Recommendation Systems | Himanshu Sharma's Blog

There are three core algorithms behind recommendation systems:

Collaborative Filtering
Content-Based Filtering
Hybrid Approach Filtering

Collaborative Filtering

Collaborative filtering algorithm attempts to predict what a user will like based on the patterns from other users, hence the name. It does not factor in the item content.

The advantage of collaborative filtering is that it can find more hidden patterns.

Why does collaborative filtering able to find hidden patterns better?

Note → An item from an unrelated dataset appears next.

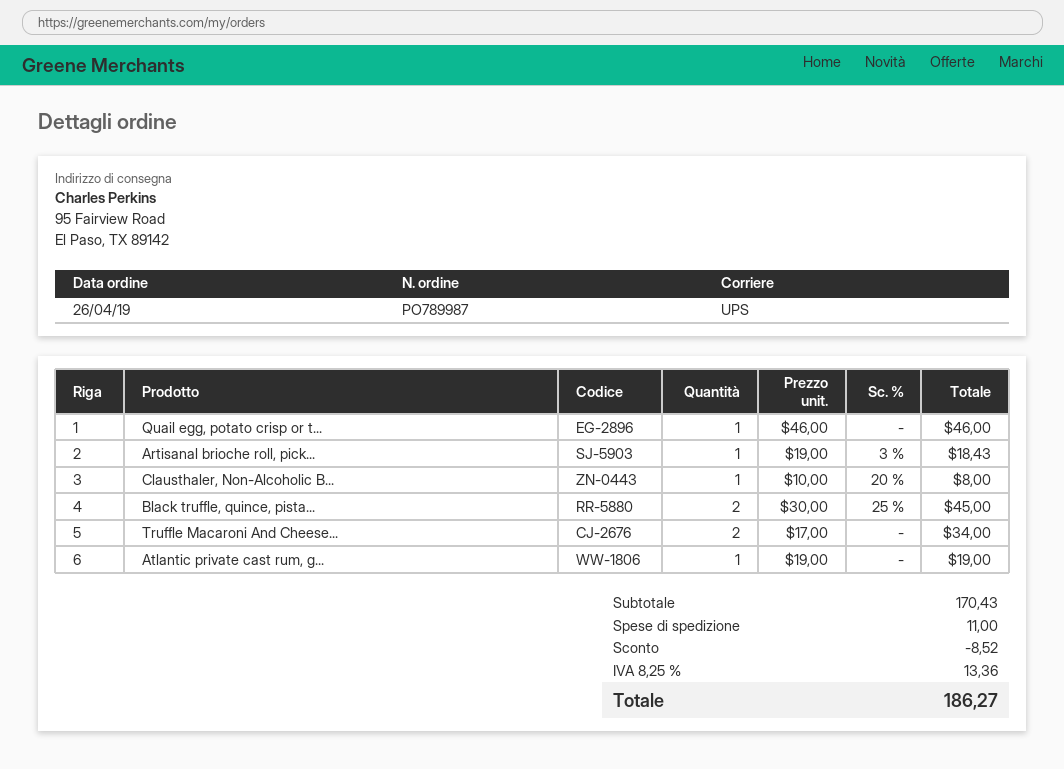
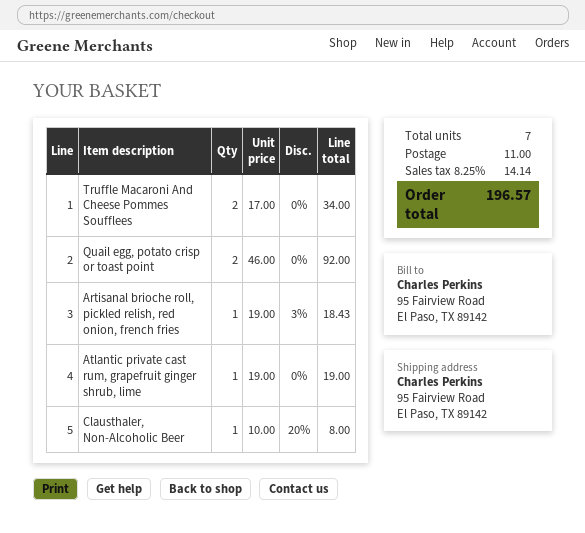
Quail egg, potato crisp or t...: 1 x 46.00 = 46.00 -> 2 x 46.00 = 92.00
Black truffle, quince, pista...: 2 x 30.00 - 25% = 45.00 -> none
discount: 8.52 -> none
tax: 8.25% = 13.36 -> 8.25% = 14.14
total: 186.27 -> 196.57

Collaborative filtering works better because of co-occurrence. (Co-occurrence is basically two events occurring more when together) This allows for subconscious patterns and nuances to be recognized by the model that typical genres and classes cannot analyze.

Even within collaborative filtering we have more approaches.

All methods start with the same object -

$$ R \in \mathbb{R}^{n_\text{user} \times n_\text{items}} $$

and the goal is to be able to fill in the gaps in this table, ei estimate how much a user likes the given item and consequently also recommend it.

User-based

The idea for user based collaborative filtering is to find what other users like and recommend based on that.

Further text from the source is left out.